Su santidad eximia no solo se reserva a la Cabeza, a la divina persona de su Salvador, el hombre Cristo Jesús. También se comunica a cada uno de los miembros, haciendo de esta —la santidad— la verdadera y universal vocación de todos los hombres. Encontramos una santidad elemental, si así podemos decir, en el corazón de las ingentes masas de cristianos, sencillos y anónimos, cuyas vidas pasarán desconocidas para muchos en la historia; pero también hay una santidad más cultivada o refinada, la de aquellos que siguen de cerca las huellas del Maestro por las sendas difíciles de la perfección, dispuestos a encarar el reto de la puerta estrecha de su salvación; santidad, en fin, heroica, la de aquellos que de forma explícita e infalible la misma Iglesia nos propone mediante su canonización y reconocimiento, no solo como ejemplos para nuestra ajena admiración, sino como referencia segura y cierta, mediante su intercesión. La comunión de los santos se convierte, en esta gran familia, en una gran corriente compartida de la gracia de Dios.

Que Jesucristo, el Santo, santifique en y por la Iglesia quiere decir que ahora ella es la madre virgen y fecunda, cuya vitalidad inagotable se difunde para con todos los hombres. Ella es la fuente siempre viva, cuya agua se ofrece para todos a fin de que todos puedan venir y beber gratis, para encontrar la verdadera Vida. La vitalidad de la Iglesia, que no es sino la vida misma de Dios participada, se manifiesta exuberante y rica de frutos de preciosa santidad, en los hombres sus hijos, pero también en las obras que ellos hacen. ¿Acaso no son frutos de vida, en la vida de la gracia, tantas obras que la fe ha engendrado en la teología y la filosofía, en el arte y la educación, en la cultura o en otros muchos ámbitos de la sociedad? También aquí se palpa la fecundidad de la Iglesia que transmite la fecundidad de Dios.

Por último, su unidad católica, siempre amenazada y siempre necesitada de un cuidado fortalecedor, se nos muestra como la realización del sueño de una sociedad mejor. Muchos han pensado un mundo en armonía, una sociedad más fraterna o una religión universal. Lejos de cualquier sincretismo y de toda aglomeración confusa, la Iglesia se presenta como el único rebaño querido de Dios, llamada a congregar a todos, por caminos a veces solo conocidos por el mismo Dios. En medio de una variedad y pluralidad de culturas, de lenguas y razas, la unidad de una misma fe bajo la sombra de un mismo Señor, se anuncia como la realización posible de toda utopía humana.
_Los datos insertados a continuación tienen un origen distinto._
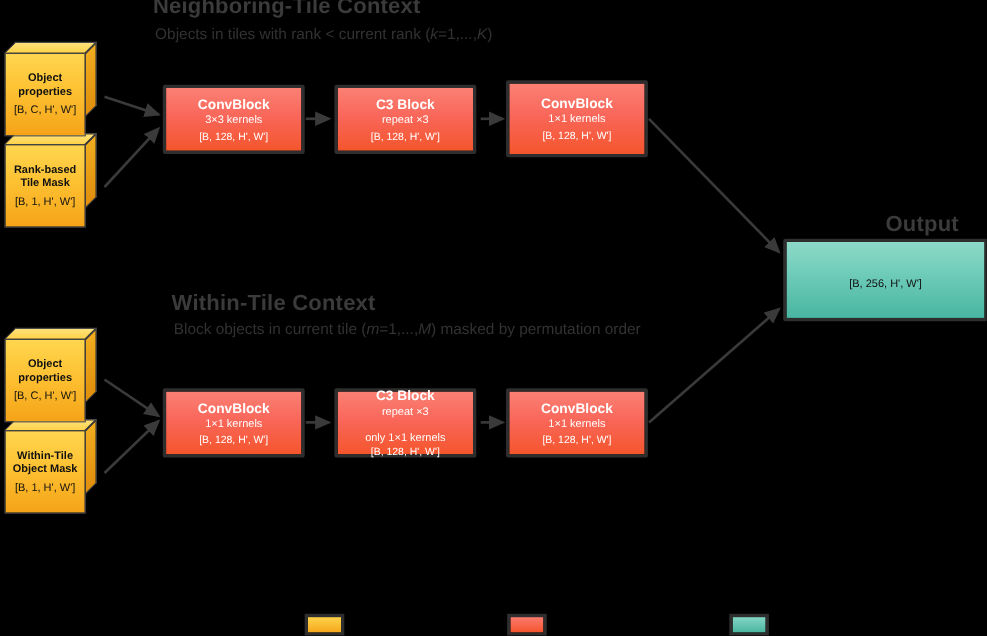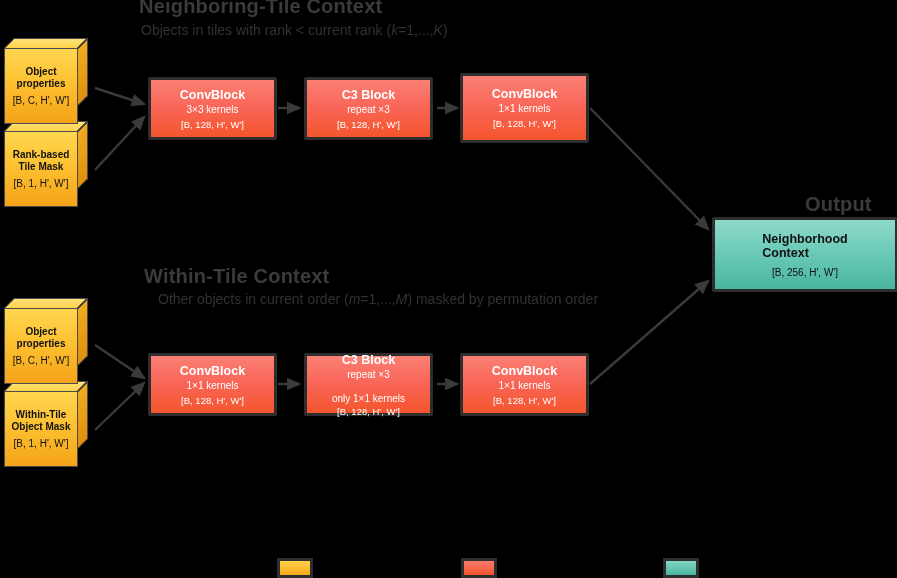--- a/index.html
+++ b/index.html
@@ -298,10 +298,6 @@
   </div>
 
   <div class="node teal" style="left:712px; top:217px; width:186px; height:75px;">
-    <div class="ttl">
-      <span>Neighborhood</span><br>
-      <span>Context</span>
-    </div>
     <div class="shape">[B, 256, H', W']</div>
   </div>
 

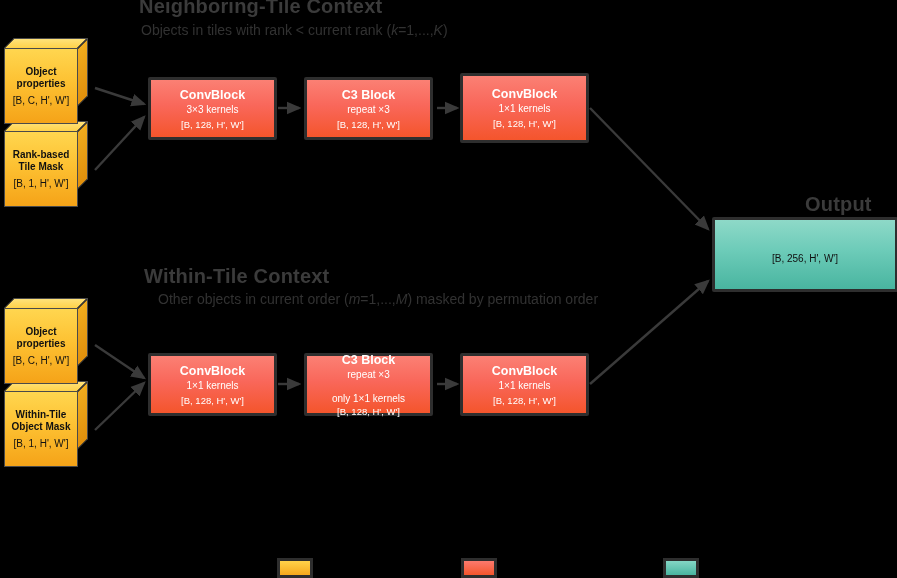--- a/index.html
+++ b/index.html
@@ -205,7 +205,7 @@
     <span>Objects in tiles with rank &lt; current rank (</span><i>k</i><span>=1,...,</span><i>K</i><span>)</span>
   </div>
 
-  <div class="section-title" style="left:144px; top:265px;text-align:right;">Within-Tile Context</div>
+  <div class="section-title" style="left:156px; top:265px;text-align:right;">Within-Tile Context</div>
   <div class="section-sub" style="left:158px; top:291px;">
     <span>Other objects in current order (</span><i>m</i><span>=1,...,</span><i>M</i><span>) masked by permutation order</span>
   </div>

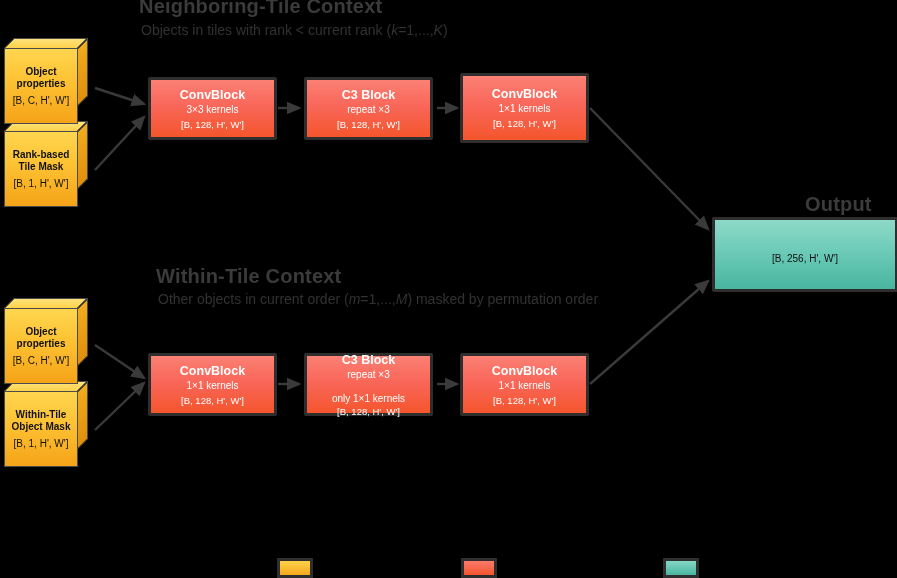--- a/index.html
+++ b/index.html
@@ -207,7 +207,7 @@
 
   <div class="section-title" style="left:156px; top:265px;text-align:right;">Within-Tile Context</div>
   <div class="section-sub" style="left:158px; top:291px;">
-    <span>Other objects in current order (</span><i>m</i><span>=1,...,</span><i>M</i><span>) masked by permutation order</span>
+    <span>Block objects in current tile (</span><i>m</i><span>=1,...,</span><i>M</i><span>) masked by permutation order</span>
   </div>
 
   <div class="section-title" style="left:805px; top:193px;">Output</div>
El hombre es un ser social, pero no será posible una comunidad verdaderamente humana, fraterna, más que a la luz de una creencia común, de un destino común… de un Padre común. Pese a las pasiones y divisiones, los vicios y prejuicios, odios y los rencores que se encuentran —de hecho— en su seno, nada impide confesar que el designio originario, divino, permanece: ¡Ser uno para que el mundo crea!